Saten Twist - Alex Trebek (He wears a white wig, a fake white mustache, and his cutie mark has been changed to a game tampil wheel.)
Sean The Hedgehog as himself
Double Scoop as Shia Labeuof
Master Sword as Vin Diesel (For this skit, he's bald)

Audience: *Clapping*
Alex: And welcome back to Celebrity Jeopardy. It's been an exciting game so far, let's take a look at the scores. Vin Diesel is in third place with negative $23,495.37
Audience: *Laughing*
Vin: I got laid during the commercials.
Audience: *Laughing*
Alex: We didn't need to know that, but okay. In first place is Sean with zero.
Audience: *Cheering*
Alex: How does it feel to be back?
Sean: Good, especially since I also got laid oleh your grand daughter.
Audience: *Laughing, and clapping*
Alex: ........ Okay, in last place with negative $50,000 is Shia Labeuof, and he's still wearing his I Am Not Famous Anymore bag over his face.
Audience: *Laughing*
Alex: Take the bag off of your face please.
Shia: No. I have to let everyone know that I'm not famous anymore. I don't deserve anything.
Audience: *Laughing*
Alex: Whatever. Let's pindah onto Double Jeopardy. The categories for this game are..

POTENT POTABLES
warna OF THE RAINBOW
COUNT TO TEN
WEARING A DISGUISE

Alex: In this category, I will wear stuff, and anda will tell me whether atau not, it's a disguise.
Sean: Are anda sure you're not wearing one now Trebek? Because I swear that mustache comes off. Along with your d**k!!
Audience: *Laughing*
Alex: Very annoying. Moving on,

kucing AND DOGS
MILK
And finally, HOW TO TURN ON A TELEVISION

Audience: *Laughing*
Alex: Mr. The Hedgehog, sadly you're in the lead, so we'll start with you.
Sean: I'll take susu for free! I'm not spending any money on it!
Audience: *Laughing*
Alex: How about 200? Okay? Okay. Now the answer is, this liquid is white.
Sean: *Rings the buzzer*
Alex: Mr. The Hedgehog?
Sean: What is cum?!!?
Audience: *Laughing, clapping, cheering, and whistling*
Alex: no.
Sean: Well that's what your grand daughter was drinking last night!!
Audience: *Laughing*
Sean: I helped her get some.
Audience: *Laughing, and clapping*
Alex: *Not amused* The answer was milk. Should be easy considering that it's the name of the category. Mr. Labeuof, why don't anda pick a category?
Shia: I am not famous anymore for 2,000.
Audience: *Quietly laughing*
Alex: Shia, please stop.
Shia: I am not famous anymore.
Alex: Yes anda are. That is why anda are here.
Shia: *Leaves*
Audience: *Laughing*
Alex: Well I wasn't expecting that. Let's go to final jeopardy. The category is favorit Muppet Character.
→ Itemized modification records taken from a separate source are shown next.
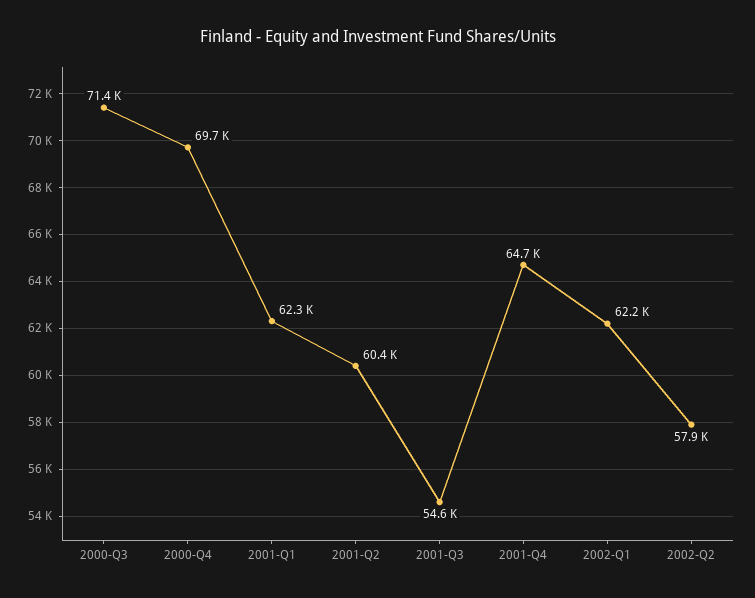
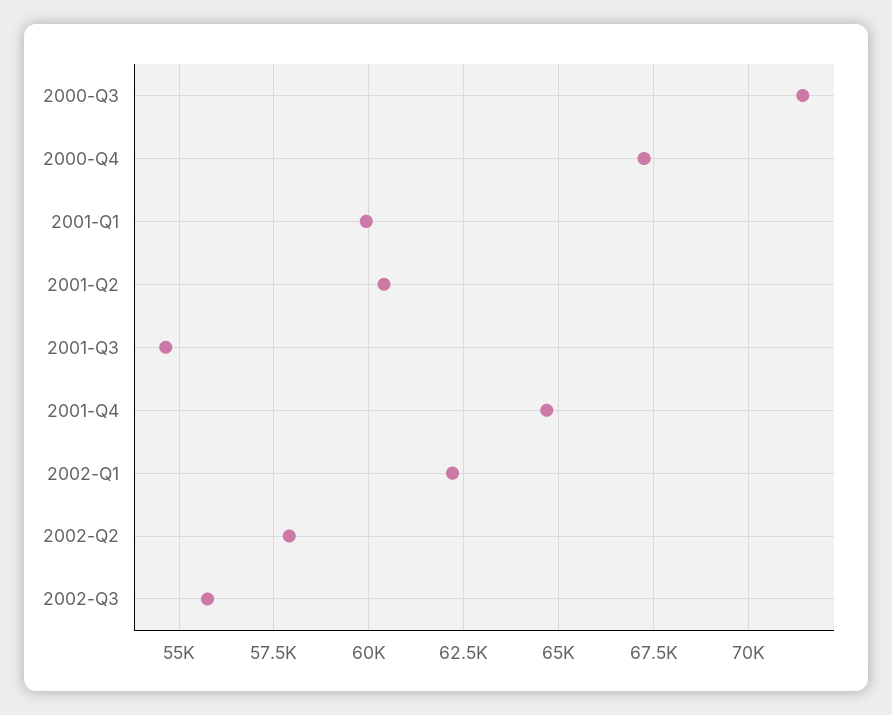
2000-Q4: 69700 -> 67250
2001-Q1: 62300 -> 60000
2002-Q3: none -> 55750

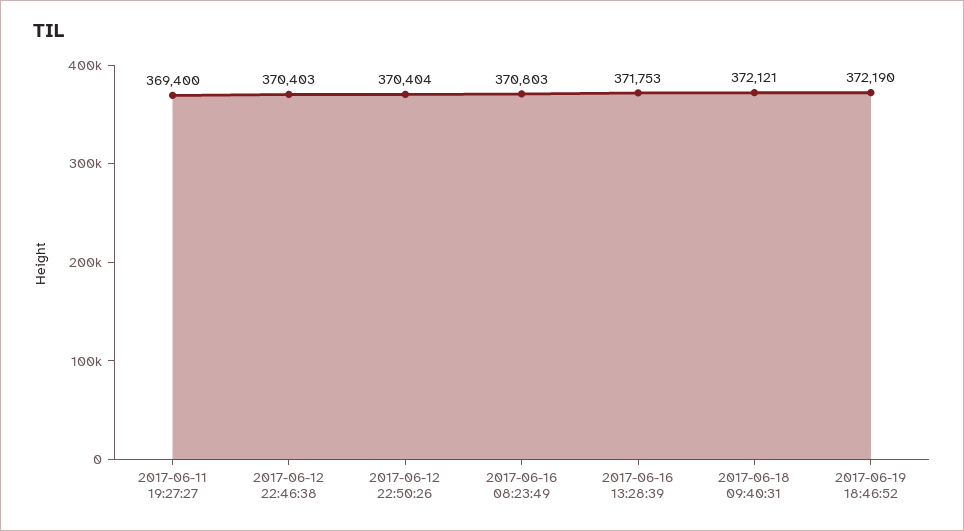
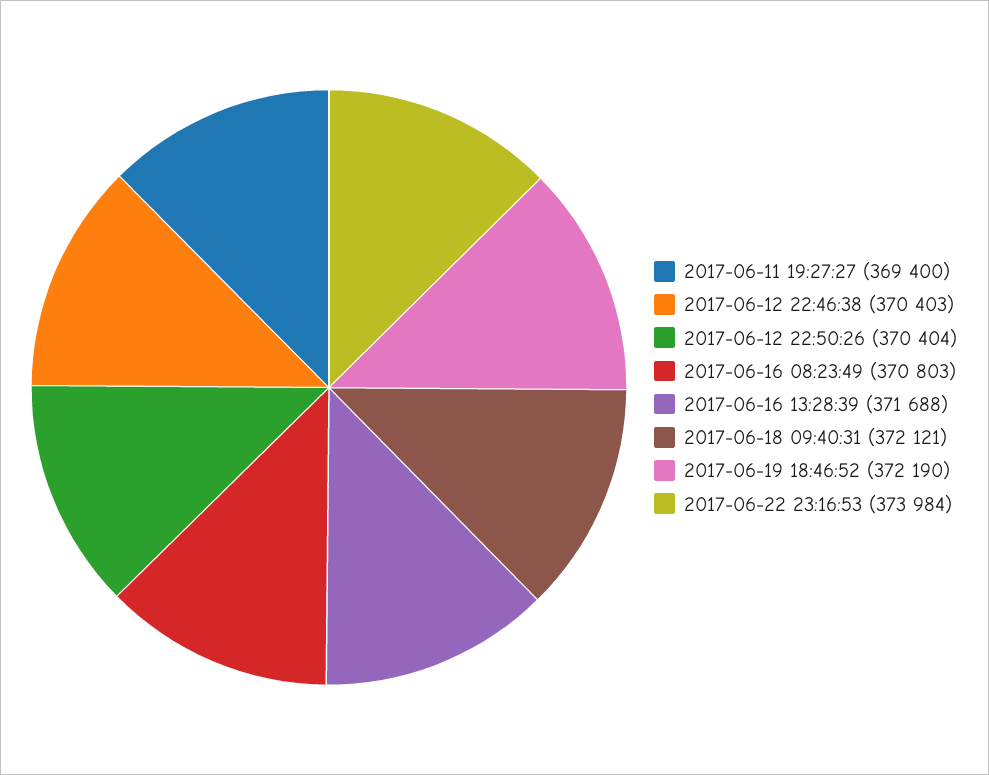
2017-06-16 13:28:39: 371753 -> 371688
2017-06-22 23:16:53: none -> 373984

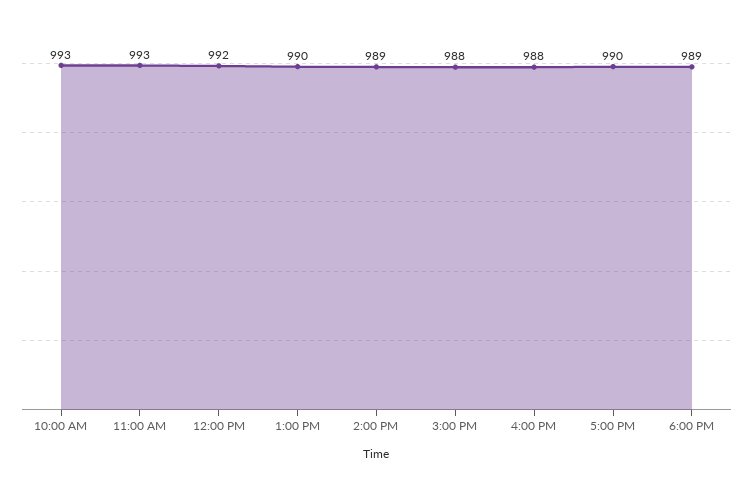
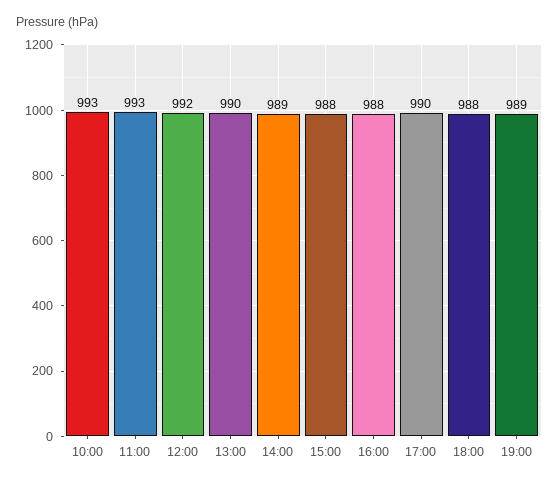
6:00 PM: 989 -> 988
19:00: none -> 989

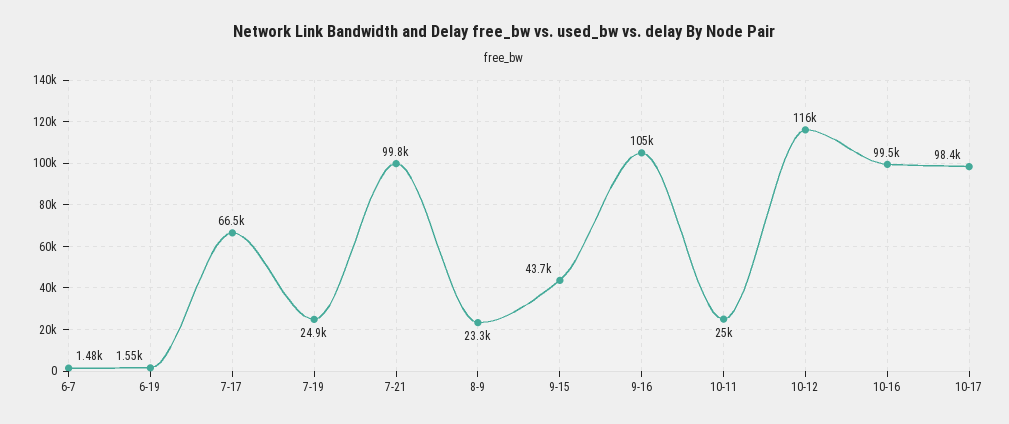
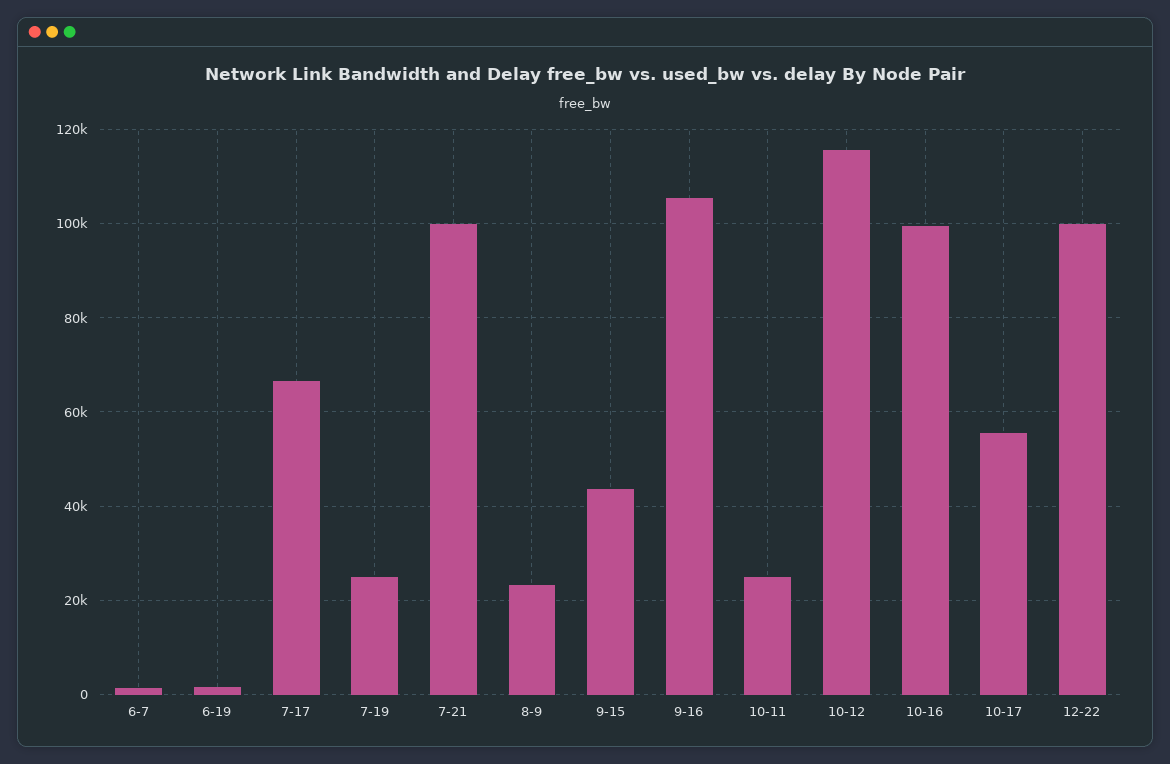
10-17: 98400 -> 56000
12-22: none -> 100000

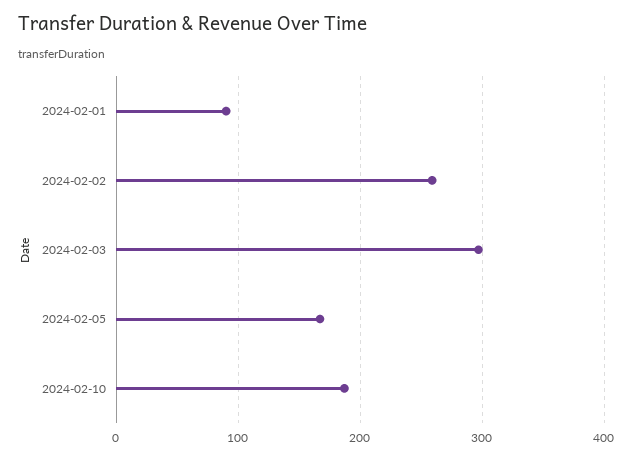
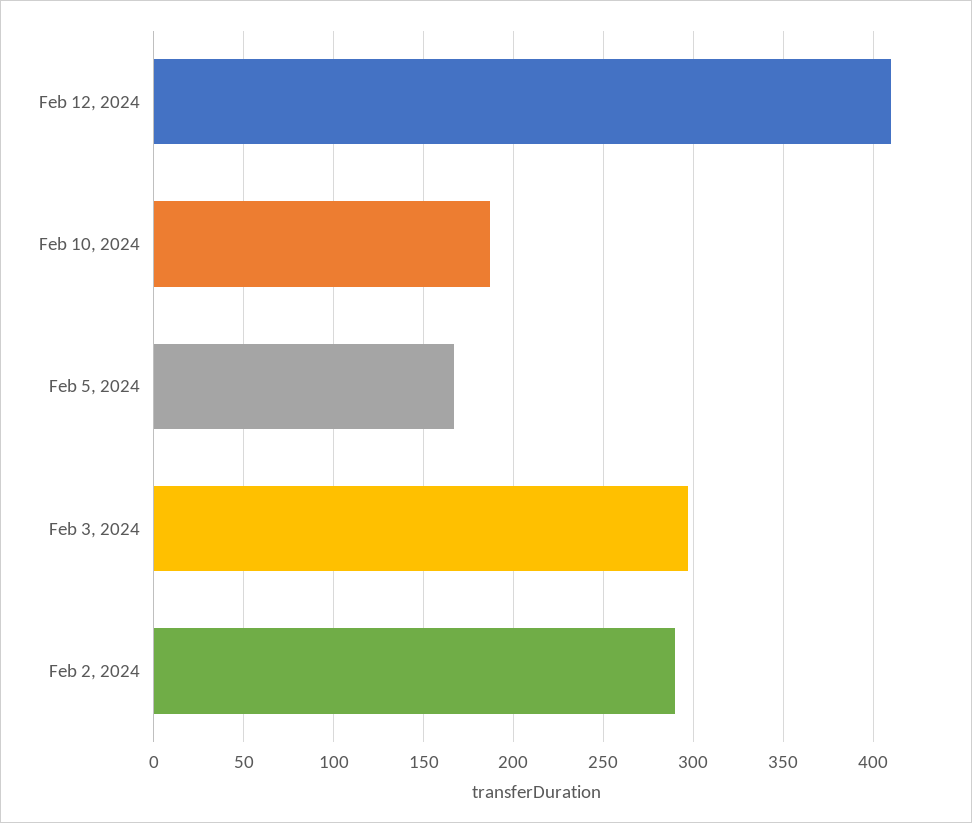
2024-02-01: 90 -> none
2024-02-02: 260 -> 290
Feb 12, 2024: none -> 410

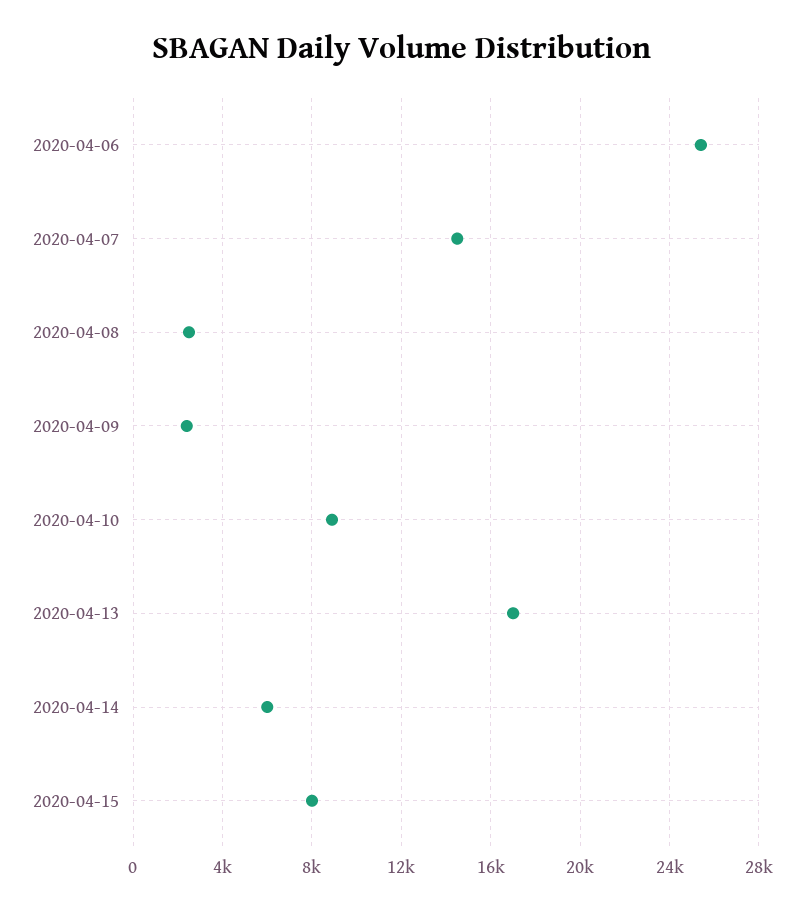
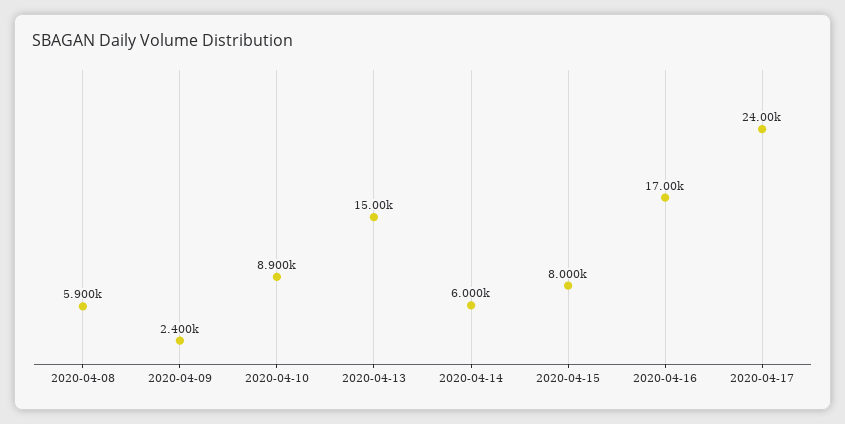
2020-04-06: 25500 -> none
2020-04-07: 14500 -> none
2020-04-08: 2500 -> 5900
2020-04-13: 17000 -> 15000
2020-04-16: none -> 17000
2020-04-17: none -> 24000

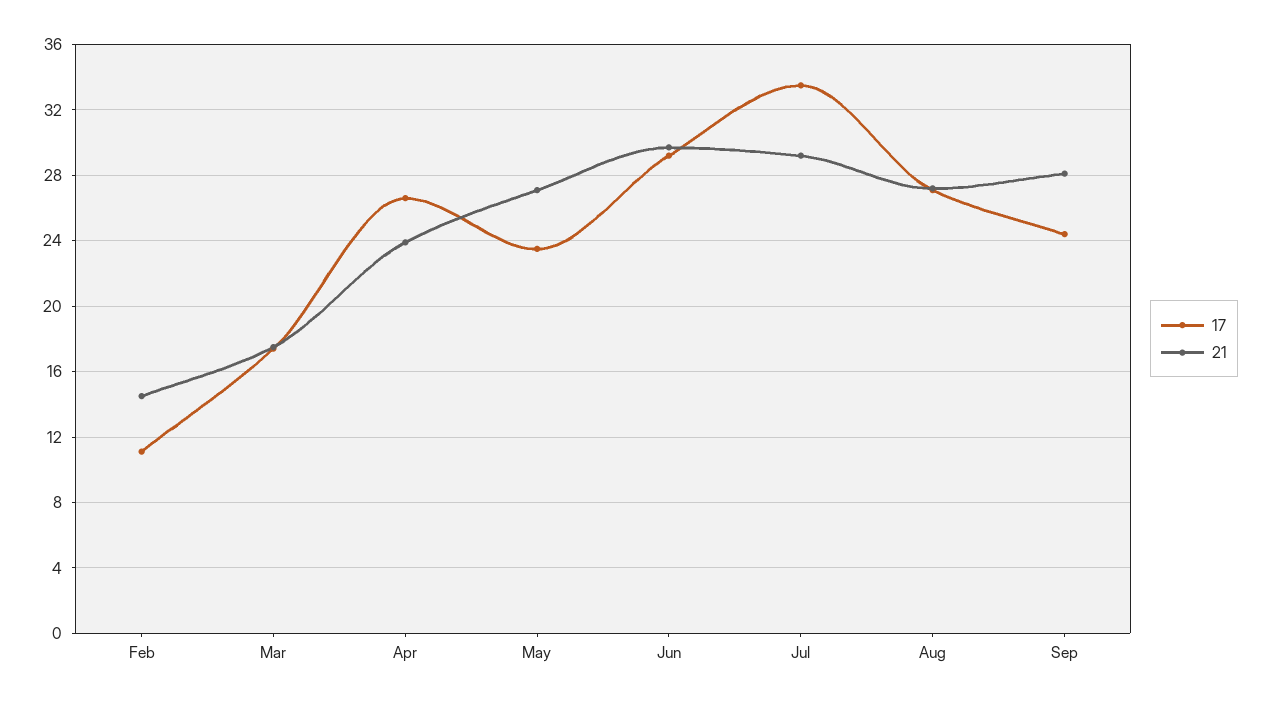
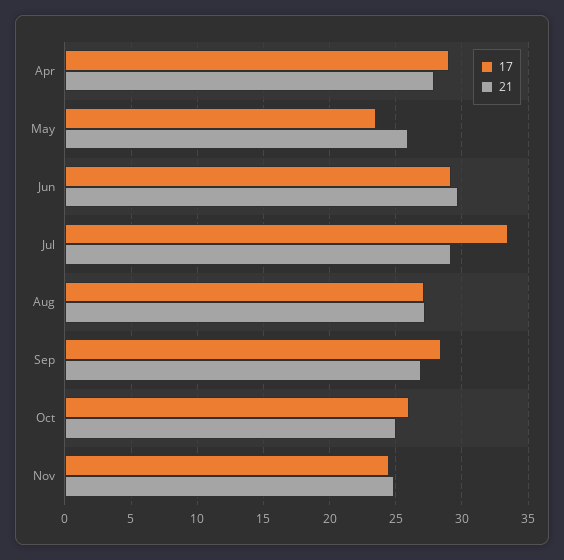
17, Feb: 11 -> none
21, Feb: 14.5 -> none
17, Mar: 17.5 -> none
21, Mar: 17.5 -> none
17, Apr: 26.5 -> 29
21, Apr: 24 -> 28
21, May: 27 -> 26
17, Sep: 24.5 -> 28.5
21, Sep: 28 -> 27
17, Oct: none -> 26
21, Oct: none -> 25
17, Nov: none -> 24.5
21, Nov: none -> 25

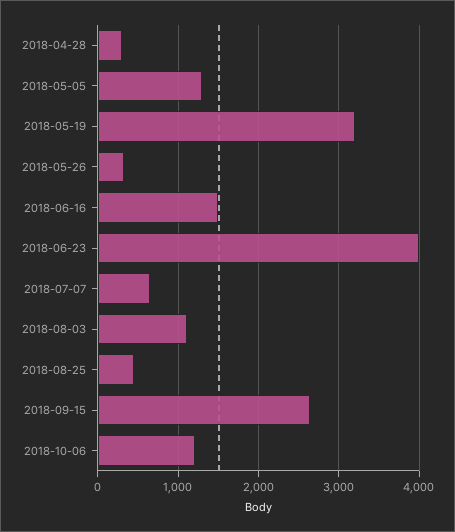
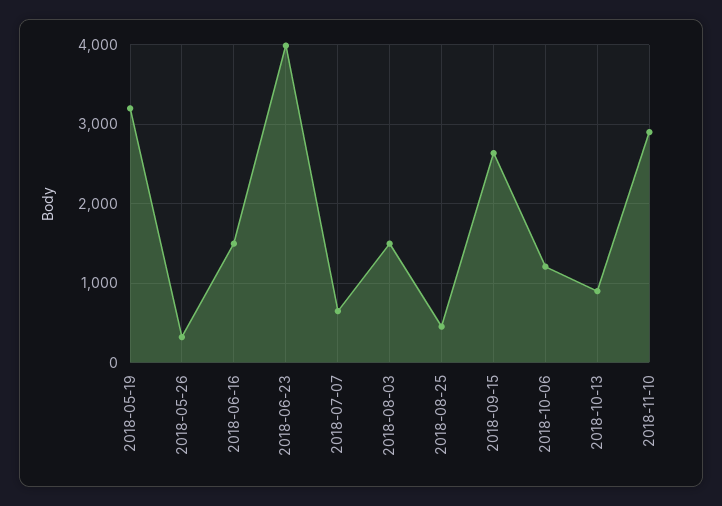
2018-04-28: 300 -> none
2018-05-05: 1300 -> none
2018-08-03: 1100 -> 1500
2018-10-13: none -> 900
2018-11-10: none -> 2900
Final jeopardy musik began to play.

Alex: I'm sure anda two know who the muppets are. If anda don't then, you're idiots.
Audience: *Laughing*
Alex: Kermit the frog, Gonzo, Fozzie Bear, Miss. Piggy, anyone. Just name any of those characters, and get this over with. *Rings the bell* anda should all be finished now. Vin Diesel, let's take a look at your podium, and anda didn't write anything.
Vin: Well I don't like the Muppets.
Audience: *Laughing*
Alex: That's the very first time anyone ever berkata that. Sean, let's see what anda wrote down. And, he actually drew Animal. It looks like he's playing the drums, but we can't see any drums, and we can only see the part of the drumsticks that Animal is carrying with his hands. Now, let's see your wager.

Sean drew Alex Trebek's head, and the drumsticks were hitting the puncak, atas of Alex's head, making lots of blood, and brains come out.

Audience: *Laughing, clapping, cheering, and whistling*
Alex: uh... If I'm not mistaken, Animal is beating me to death with his drumsticks.
Sean: It's wonderful, isn't it Trebek?!
Audience: *Laughing*
Alex: That's it for Jeopardy, good lord.
Audience: *Laughing, and clapping*

Up next, it's The Story of Corporal Agarn
posted by Dudespie
eYo! Just wanted to say something to anda MLP fans!

Hi, I'm Dudespie, and I just wanted to say a few words to all my fellow Bronies and Pegasisters. Thank anda for contributing to the fandom, and your hard work will NEVER be forgotten. Those haters, DON'T LISTEN TO THEM. They never gave the tampil a chance, and judged it probably on the Pilot episodes and previews. The one thing that matters is Y.O.U. anda are a fan of MLP, anda may not be proud, but that's O.K. Some people may think that boys and girls over the age of 13 watch a tampil meant for little girls is a tad bit weird, but who doesn't like...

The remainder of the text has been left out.